→ WHAT YOU SHOULD DO:
Nothing but an exact copy is asked for: the lines in the material below from the one with "background: #bef264 ->" through the one with "html: none ->", pictures excluded.

→ INPUT DATA:

%%

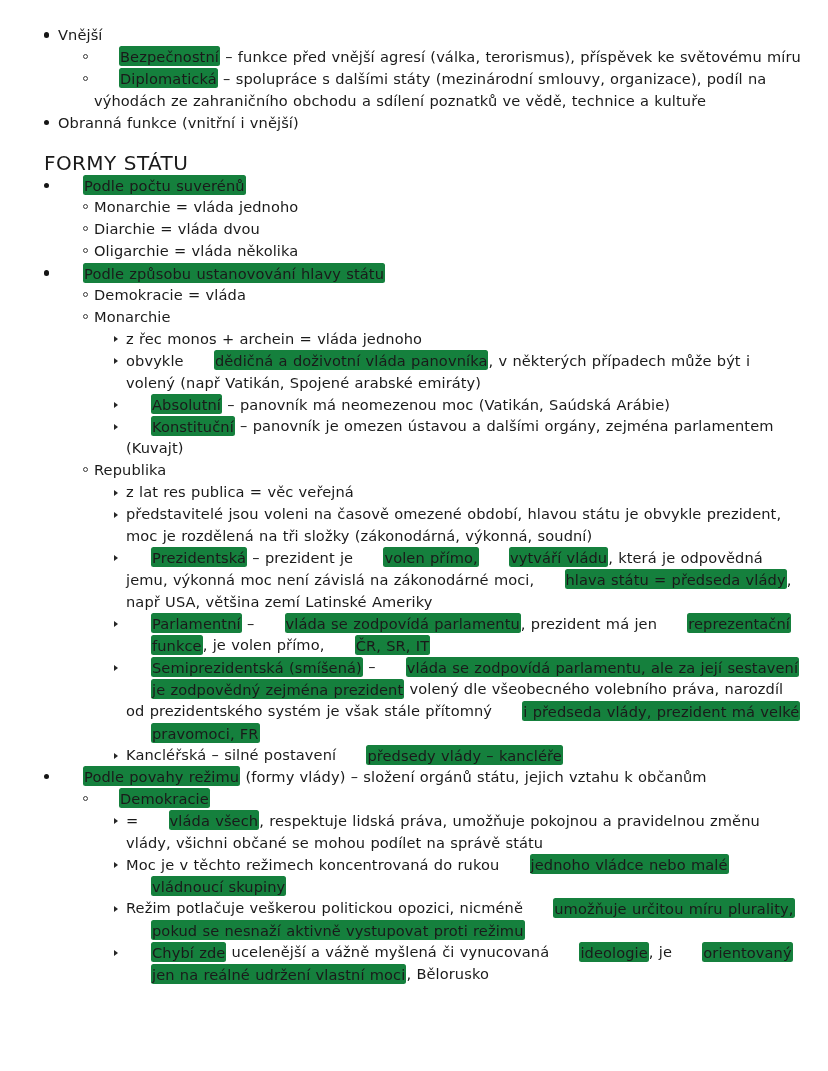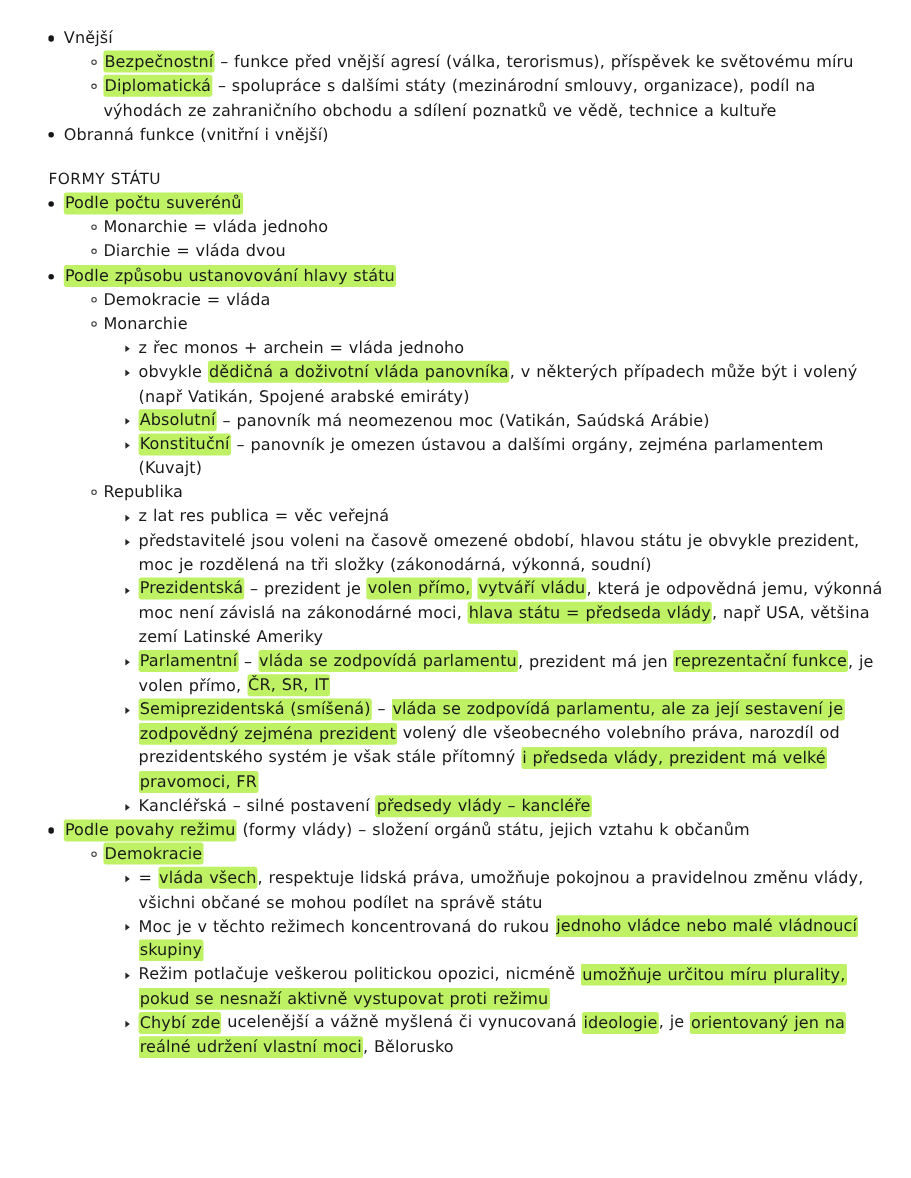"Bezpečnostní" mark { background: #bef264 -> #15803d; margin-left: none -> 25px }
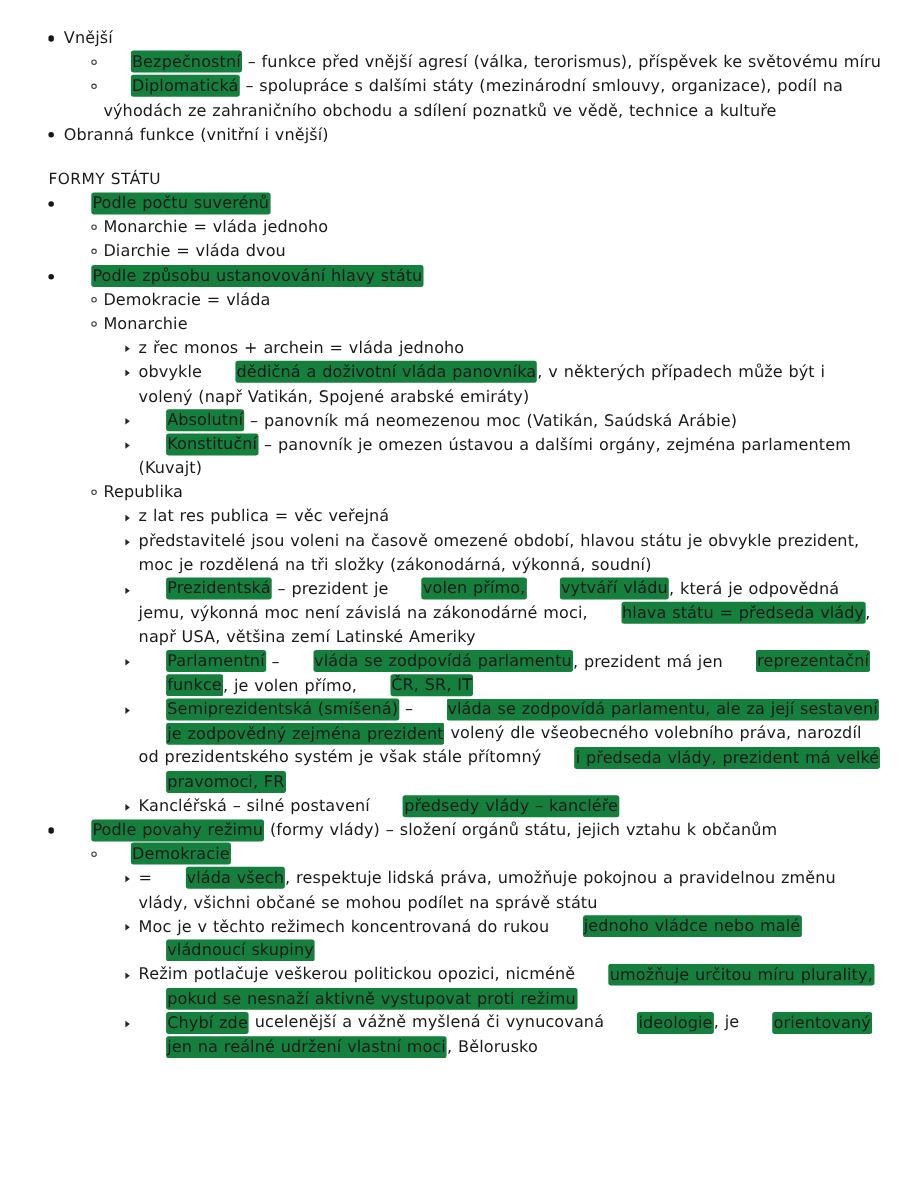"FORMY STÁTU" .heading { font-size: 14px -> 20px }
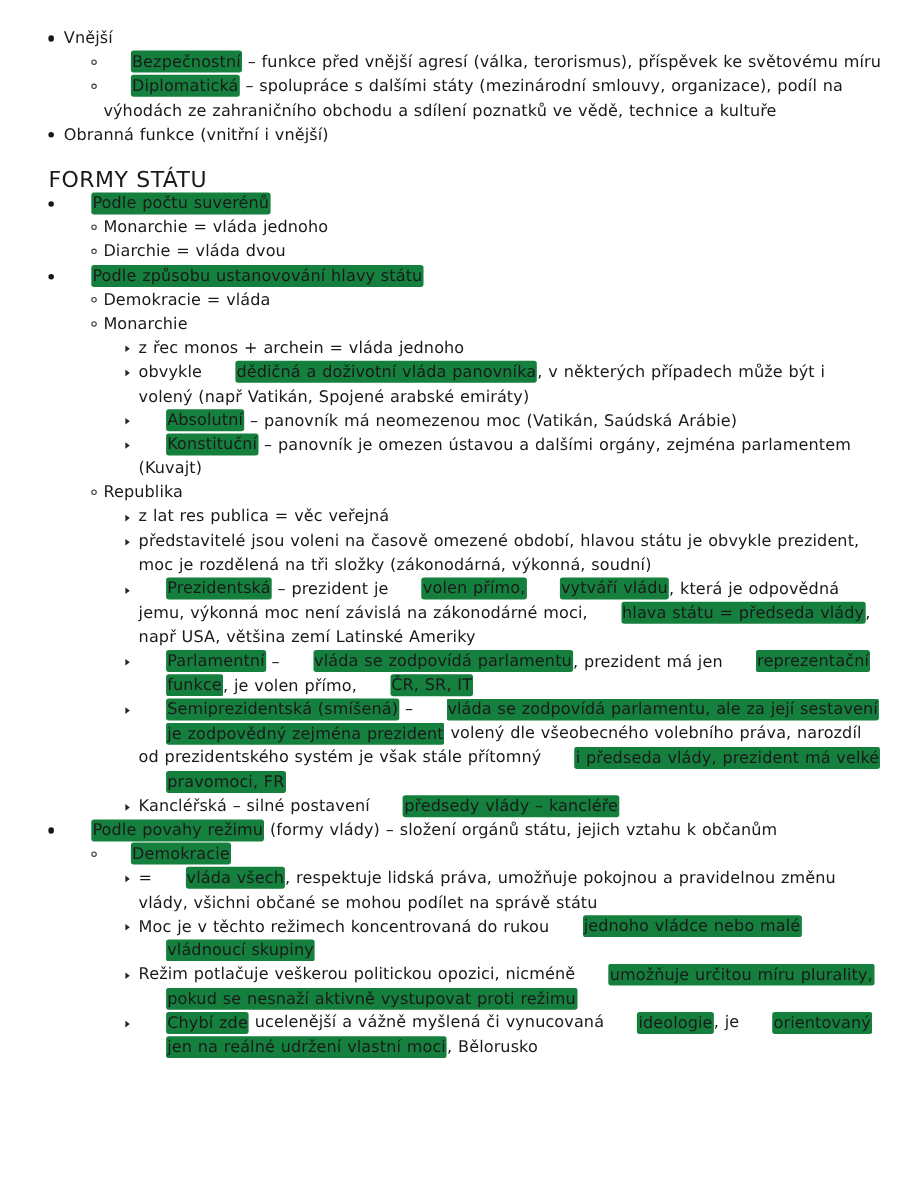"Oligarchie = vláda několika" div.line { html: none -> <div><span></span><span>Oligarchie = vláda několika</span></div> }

%%
%%

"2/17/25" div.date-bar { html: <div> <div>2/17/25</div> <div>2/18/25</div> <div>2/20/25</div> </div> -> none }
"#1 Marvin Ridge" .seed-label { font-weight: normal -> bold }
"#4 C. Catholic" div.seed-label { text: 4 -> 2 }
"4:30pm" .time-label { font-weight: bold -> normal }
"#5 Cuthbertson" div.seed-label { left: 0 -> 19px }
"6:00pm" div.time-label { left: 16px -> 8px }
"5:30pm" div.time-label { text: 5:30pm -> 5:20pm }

%%

→ RESULT OF THIS TASK:
"Bezpečnostní" mark { background: #bef264 -> #15803d; margin-left: none -> 25px }
"FORMY STÁTU" .heading { font-size: 14px -> 20px }
"Oligarchie = vláda několika" div.line { html: none -> <div><span></span><span>Oligarchie = vláda několika</span></div> }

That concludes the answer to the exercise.